En France, certains sujets sont abordés le moins souvent possible ; pour parler franchement, ils sont même carrément tabous : c’est le cas de l’argent. En dehors des généralités d’usage sur la question, les Français ne parlent jamais d’argent, et spécialement de leur argent.

Même entre amis, même en famille, on en est réduit à imaginer, supposer ou déduire le montant du salaire d’une personne en fonction de son niveau de vie. Il est inimaginable ni qu’on puisse demander directement à quelqu’un le montant de ses revenus, ni qu’une personne vous annonce, le plus naturellement du monde, combien elle gagne par mois. Dans un cas comme dans l’autre, c’est le comble de la vulgarité et du mauvais goût. Et c’est toujours « déplacé ». Les Français, en cela, sont très différents d’autres peuples (des Nord-Américains par exemple).

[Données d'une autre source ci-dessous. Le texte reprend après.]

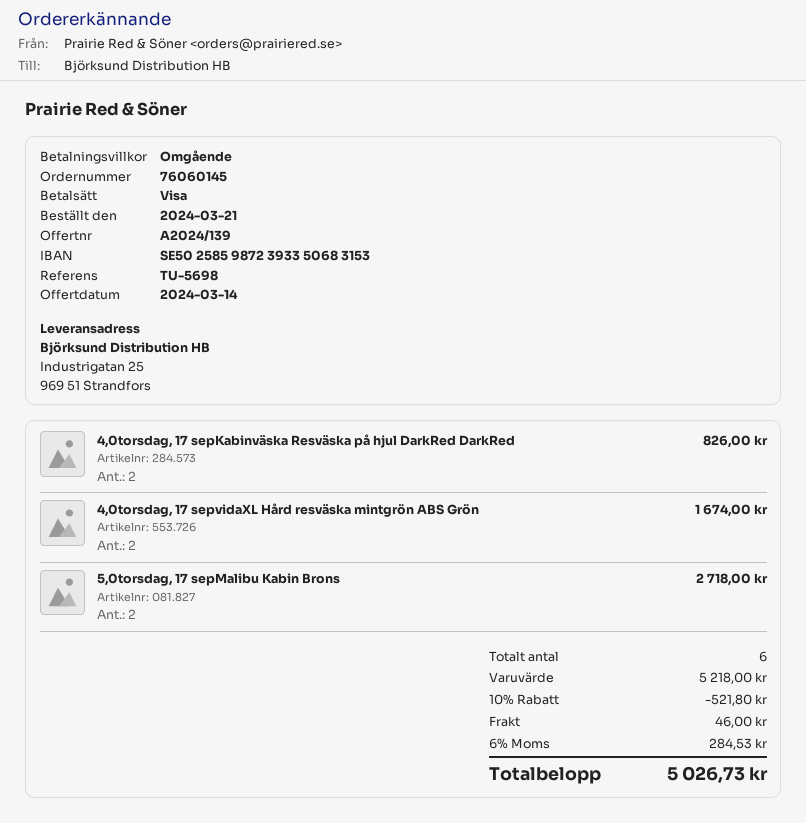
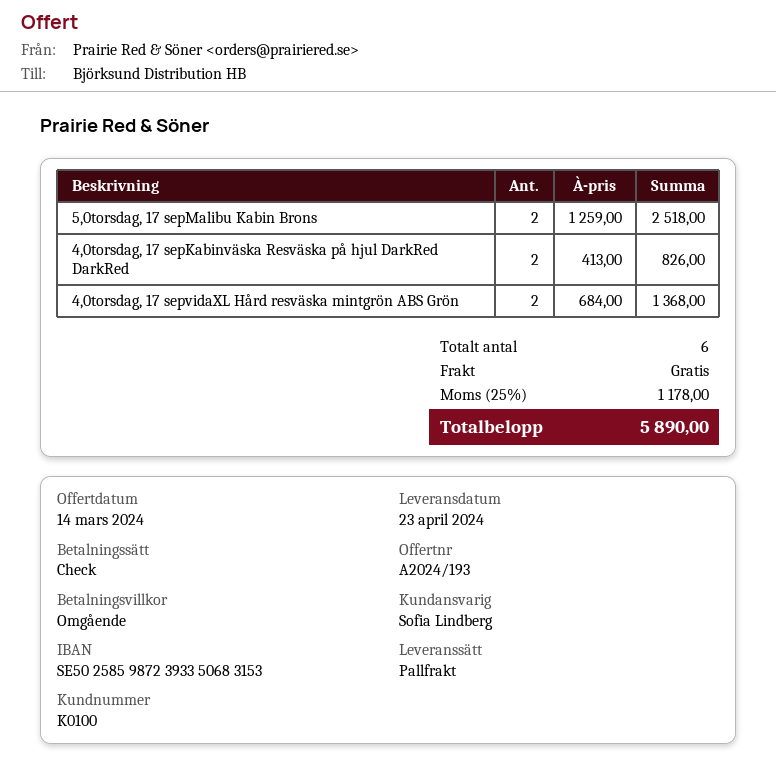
quote number: A2024/139 -> A2024/193
payment method: Visa -> cheque
4,0torsdag, 17 sepvidaXL Hård resväska mintgrön ABS Grön: 2 for 1674.00 -> 2 for 1368.00
5,0torsdag, 17 sepMalibu Kabin Brons: 2 for 2718.00 -> 2 for 2518.00
discount: 10% = 521.80 -> none
shipping: 46.00 -> 0.00
tax: 6% = 284.53 -> 25% = 1178.00
total: 5026.73 -> 5890.00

Pourquoi une si grande discrétion sur la question ? C’est que pour eux l’argent est souvent sale. La richesse est d’ailleurs suspecte, les « signes extérieurs de richesse » généralement méprisés ou moqués.

Au travail, c’est souvent la même chose. Vous ne connaitrez pas le salaire de vos collègues ; vous n’en parlerez d’ailleurs jamais avec eux. Tout au plus, vous supposerez, en fonction de son ancienneté, de son poste, de ses qualifications, qu’Untel gagne environ tant d’euros par mois. Ce calcul, pour « situer » l’autre, se fait presque de manière inconsciente et automatique. Tout le monde y est habitué, tous le font, si bien que cela ne gêne personne.